New Benchmark Proposals

Carmack points out problems with current ML benchmarking and proposes new approaches. Most Atari performance reports use their own training frameworks with important details that are not reproducible.

He proposes creating a harness that calls agents through a very simple interface: "Agent, here's an observation and reward. Give me an action." The environment continues regardless of the agent's control.

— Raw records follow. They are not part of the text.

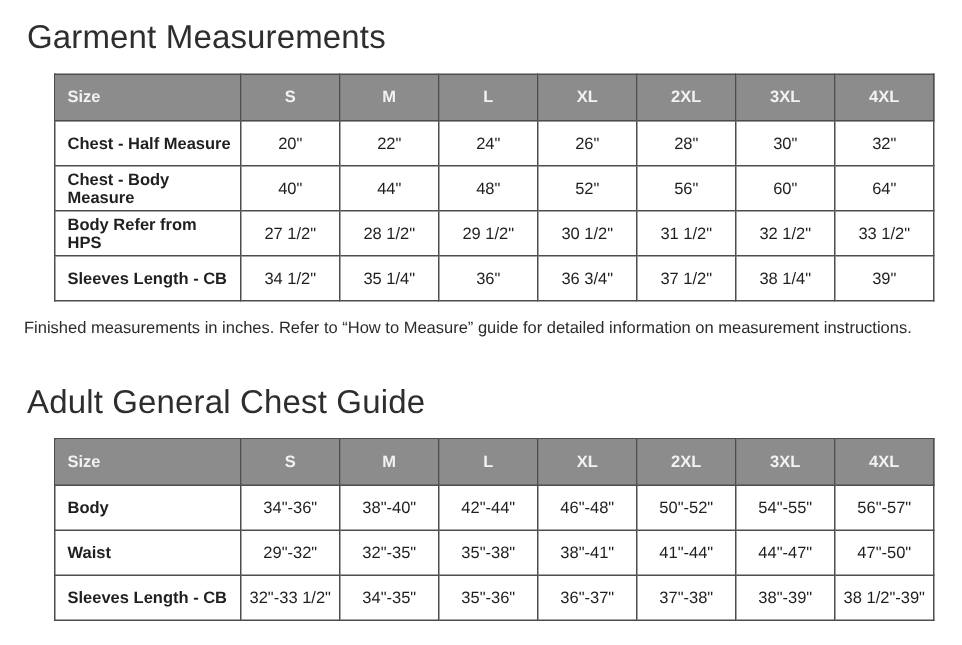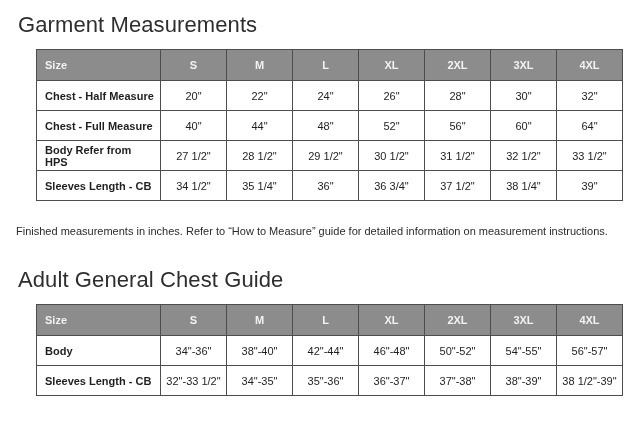--- a/index.html
+++ b/index.html
@@ -57,21 +57,21 @@
   }
   table.size-table tbody td { height: 30px; background: #ffffff; }
   table.size-table tbody td.row-label {
     text-align: left;
     font-weight: 700;
     padding-left: 8px;
   }
   p.note {
     font-size: 11px;
     color: #2b2b2b;
-    margin: 24px 0 0 0;
+    margin: 12px 0 0 0;
   }
   .section-gap { height: 30px; }
 </style>
 </head>
 <body>
 
 <div class="page">
 
   <section>
     <h2 class="section-title">Garment Measurements</h2>
@@ -103,21 +103,21 @@
           <td class="row-label">Chest - Half Measure</td>
           <td>20"</td>
           <td>22"</td>
           <td>24"</td>
           <td>26"</td>
           <td>28"</td>
           <td>30"</td>
           <td>32"</td>
         </tr>
         <tr>
-          <td class="row-label">Chest - Full Measure</td>
+          <td class="row-label">Chest - Body Measure</td>
           <td>40"</td>
           <td>44"</td>
           <td>48"</td>
           <td>52"</td>
           <td>56"</td>
           <td>60"</td>
           <td>64"</td>
         </tr>
         <tr>
           <td class="row-label">Body Refer from HPS</td>
@@ -176,20 +176,30 @@
           <td class="row-label">Body</td>
           <td>34"-36"</td>
           <td>38"-40"</td>
           <td>42"-44"</td>
           <td>46"-48"</td>
           <td>50"-52"</td>
           <td>54"-55"</td>
           <td>56"-57"</td>
         </tr>
         <tr>
+          <td class="row-label">Waist</td>
+          <td>29"-32"</td>
+          <td>32"-35"</td>
+          <td>35"-38"</td>
+          <td>38"-41"</td>
+          <td>41"-44"</td>
+          <td>44"-47"</td>
+          <td>47"-50"</td>
+        </tr>
+        <tr>
           <td class="row-label">Sleeves Length - CB</td>
           <td>32"-33 1/2"</td>
           <td>34"-35"</td>
           <td>35"-36"</td>
           <td>36"-37"</td>
           <td>37"-38"</td>
           <td>38"-39"</td>
           <td>38 1/2"-39"</td>
         </tr>
       </tbody>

This new benchmark would feature:

- Sequential learning through 8 games cycled 3 times

- Testing in the final cycle

- No explicit evaluation phases

- Full action sets and sticky actions

Technical Optimization and Practical Considerations

Carmack mentions his low-level optimization background and provides interesting insights. He initially started with custom CUDA kernels but eventually moved to PyTorch. He reflects that this was "a mistake," pointing out the problems of starting too low-level.

Their current system uses CUDA Graphs to handle the entire pipeline in a single CUDA call. This includes everything from policy evaluation to training, with early termination while the real world continues, preparing the next training set.

Human vs Machine: Reflections on Intrinsic Rewards

Carmack presents interesting perspectives on the differences between human and machine intrinsic rewards. While humans are proof of existence for the intelligence we want to emulate, it's questionable whether we need to copy all human characteristics.

He believes some obvious characteristics are worth emulating. For example, rewards from feeling in control of something, or rewards based on the magnitude of visual effects (screen-wide explosions are more rewarding than small pixel changes).

However, he considers reward hacking in human minds, like online gambling, non-ideal. Ultimately, the final score should be the main driver, and intrinsic rewards that help improve scores are good rewards.

Conclusion: AI Research as Science

The most impressive aspect of Carmack's presentation is his approach to AI research as "science." While all his previous work was engineering, he says he's now doing science—discovering knowledge that nobody knows.

He views the current AI field as "the time when everything is happening" and predicts the next few years will be truly critical. Despite LLMs' remarkable achievements, fundamental problems like continual learning, transfer learning, and learning in sparse reward environments remain unsolved.

Carmack's approach appears simple but has depth. Through the seemingly "outdated" Atari platform, he explores AI's most fundamental problems, directly verifies the gap between simulation and reality through experiments, and proposes new benchmarks the entire community can use.

His message is ultimately clear: don't be dazzled by current AI technology's flashy achievements, but focus on the fundamental problems that remain unsolved. And to solve those problems, we need to approach them scientifically, starting from simple environments and building up systematically.